To increase the chances of catching fish species, you must analyse the terrain you are fishing.
Deep channels can be found cut out within the sea bed. Food gathers within these channels attracting large amounts of marine life. Being able to cast into these will dramatically increase your chances of catching larger specimen fish.
Tides (the rise and fall of sea levels) will impact the amount of fish that can be caught. Therefore, it is good to experiment at different times to see if high tide or low tide is more effective for your location.
Natural reefs can attract large shoals of fish; this will increase catch rates phenomenally. Anything which offers differentiation within the sea will be a source of interest to fish.
Undersea features will make the tide move in various ways. This will result in the sea bed being churned. The benefit of this is that it will attract multiple species of fish.
Finding the correct underwater feature could prove vital for catching certain species such as conger eel. This is as they hide within piers and large rocks, not in open waters.
Overall, beach features are a massive part of beach fishing, analysing terrain, tides, and small underwater features will have an extraordinary impact on your fishing trip.
Rigs are attached to the line and cast into the sea. Rigs are made up of various items such as one or more lines, hooks, sinkers, bobbers, swivels, lures, beads, and other fishing tackle joined together using multiple knots.
There are two main types of beach fishing rigs, flapper rigs and clipped down rigs -
Flapper rigs are ideal for use for catching multiple types of fish when no particular species is specifically targeted. This rig is best used when fishing an area that is snag-free.
Flapper rigs can be used for smaller fish such as whiting and coalfish and larger fish species such as cod. This means this rig is suitable for general fishing.

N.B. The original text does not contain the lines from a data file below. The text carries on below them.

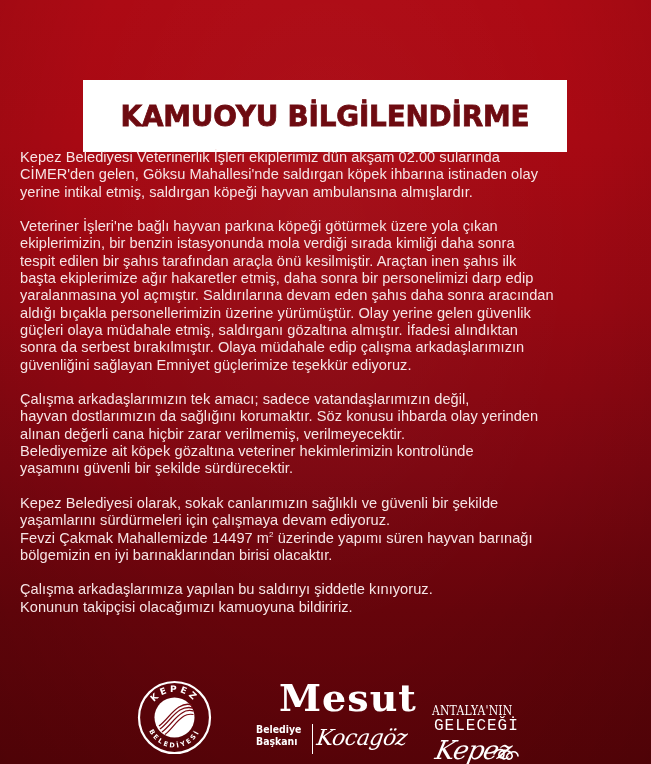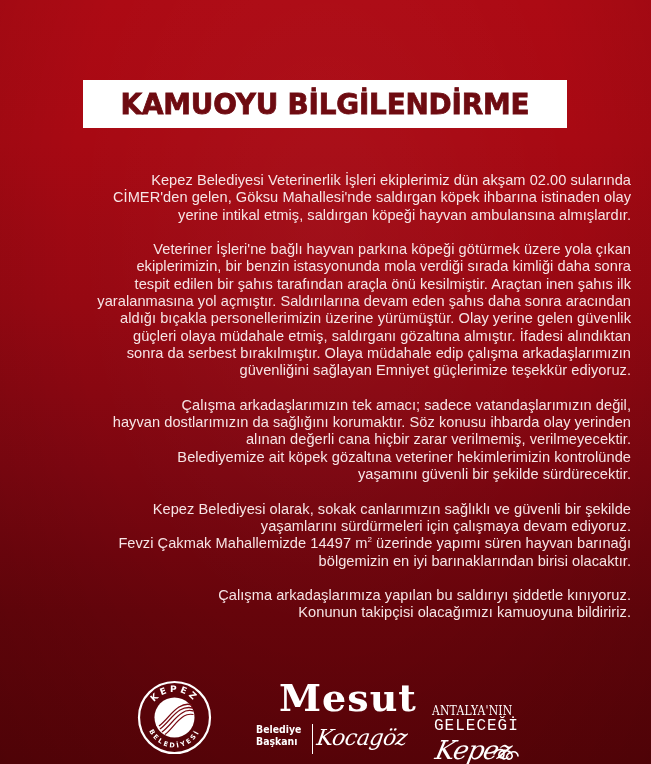--- a/index.html
+++ b/index.html
@@ -18,42 +18,42 @@
       position: absolute;
       inset: 0;
       background: radial-gradient(ellipse at 50% 30%, rgba(255,255,255,0.03) 0%, rgba(0,0,0,0) 55%, rgba(0,0,0,0.12) 100%);
       pointer-events: none;
     }
     .title-box {
       position: absolute;
       left: 83px;
       top: 80px;
       width: 484px;
-      height: 48px;
+      height: 72px;
       background: #ffffff;
       display: flex;
       align-items: center;
       justify-content: center;
     }
     .title-text {
       font-family: "DejaVu Sans", "Liberation Sans", sans-serif;
       font-weight: 900;
       font-size: 29px;
       letter-spacing: -0.2px;
       color: #6e0b11;
       -webkit-text-stroke: 0.8px #6e0b11;
       white-space: nowrap;
       transform: scaleX(0.96);
     }
     .body-text {
       position: absolute;
       left: 20px;
-      top: 172px;
+      top: 149px;
       width: 611px;
-      text-align: right;
+      text-align: left;
       color: #f6e4e5;
       font-size: 14.6px;
       line-height: 17.3px;
       letter-spacing: 0.05px;
     }
     .para {
       margin: 0 0 17.3px 0;
     }
     .line {
       display: block;
@@ -183,20 +183,21 @@
 <div class="body-text">
   <p class="para">
     <span class="line">Kepez Belediyesi Veterinerlik İşleri ekiplerimiz dün akşam 02.00 sularında</span>
     <span class="line">CİMER'den gelen, Göksu Mahallesi'nde saldırgan köpek ihbarına istinaden olay</span>
     <span class="line">yerine intikal etmiş, saldırgan köpeği hayvan ambulansına almışlardır.</span>
   </p>
   <p class="para">
     <span class="line">Veteriner İşleri'ne bağlı hayvan parkına köpeği götürmek üzere yola çıkan</span>
     <span class="line">ekiplerimizin, bir benzin istasyonunda mola verdiği sırada kimliği daha sonra</span>
     <span class="line">tespit edilen bir şahıs tarafından araçla önü kesilmiştir. Araçtan inen şahıs ilk</span>
+    <span class="line">başta ekiplerimize ağır hakaretler etmiş, daha sonra bir personelimizi darp edip</span>
     <span class="line">yaralanmasına yol açmıştır. Saldırılarına devam eden şahıs daha sonra aracından</span>
     <span class="line">aldığı bıçakla personellerimizin üzerine yürümüştür. Olay yerine gelen güvenlik</span>
     <span class="line">güçleri olaya müdahale etmiş, saldırganı gözaltına almıştır. İfadesi alındıktan</span>
     <span class="line">sonra da serbest bırakılmıştır. Olaya müdahale edip çalışma arkadaşlarımızın</span>
     <span class="line">güvenliğini sağlayan Emniyet güçlerimize teşekkür ediyoruz.</span>
   </p>
   <p class="para">
     <span class="line">Çalışma arkadaşlarımızın tek amacı; sadece vatandaşlarımızın değil,</span>
     <span class="line">hayvan dostlarımızın da sağlığını korumaktır. Söz konusu ihbarda olay yerinden</span>
     <span class="line">alınan değerli cana hiçbir zarar verilmemiş, verilmeyecektir.</span>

Clipped down rigs are used for the furthest casting distance possible over clean and snag-free marks, making it perfect for sandy beaches where long distances need to be reached to target specific species.
To make it as light and streamlined as possible, this rig uses only one hook and clips the bait down behind an impact shield. A bonus is the impact shield protects that bait. Therefore, it will be in better condition when it settles on the seabed. Powerful pendulum casting styles work best for this rig.
Reels are devices mounted to the side of the fishing rod. Reels are handy for casting and retrieving lines. Beach fishing reels differ from other styles of fishing.
Reels can be used for increasing or decreasing drag. The drag is a pair of friction plates inside of fishing reels.
When the fish pulls on the line hard enough, the friction is overcome, and the reel rotates backwards, letting the line out, preventing the line from breaking off.
A great example of an all-around perfect beach fishing reel is the Kastking Sharky III or the Daiwa Exceler.
Rods come in various shapes and sizes. Some are shorter or longer than others; some are stiffer, some have a more flexible tip. It depends on the angler’s preference on which they choose.
Two highly recommended rods are the carbon fibre max power rod and the Obei Hurricane ultralight rod, a fast action carbon lure rod.
Overall, there are abundant variations of beach fishing rigs, baits and equipment. Beach fishing experiences can be tailored specifically to the individual angler’s needs.
This customization allows beach fishing to be diverse amongst any type of fisherman.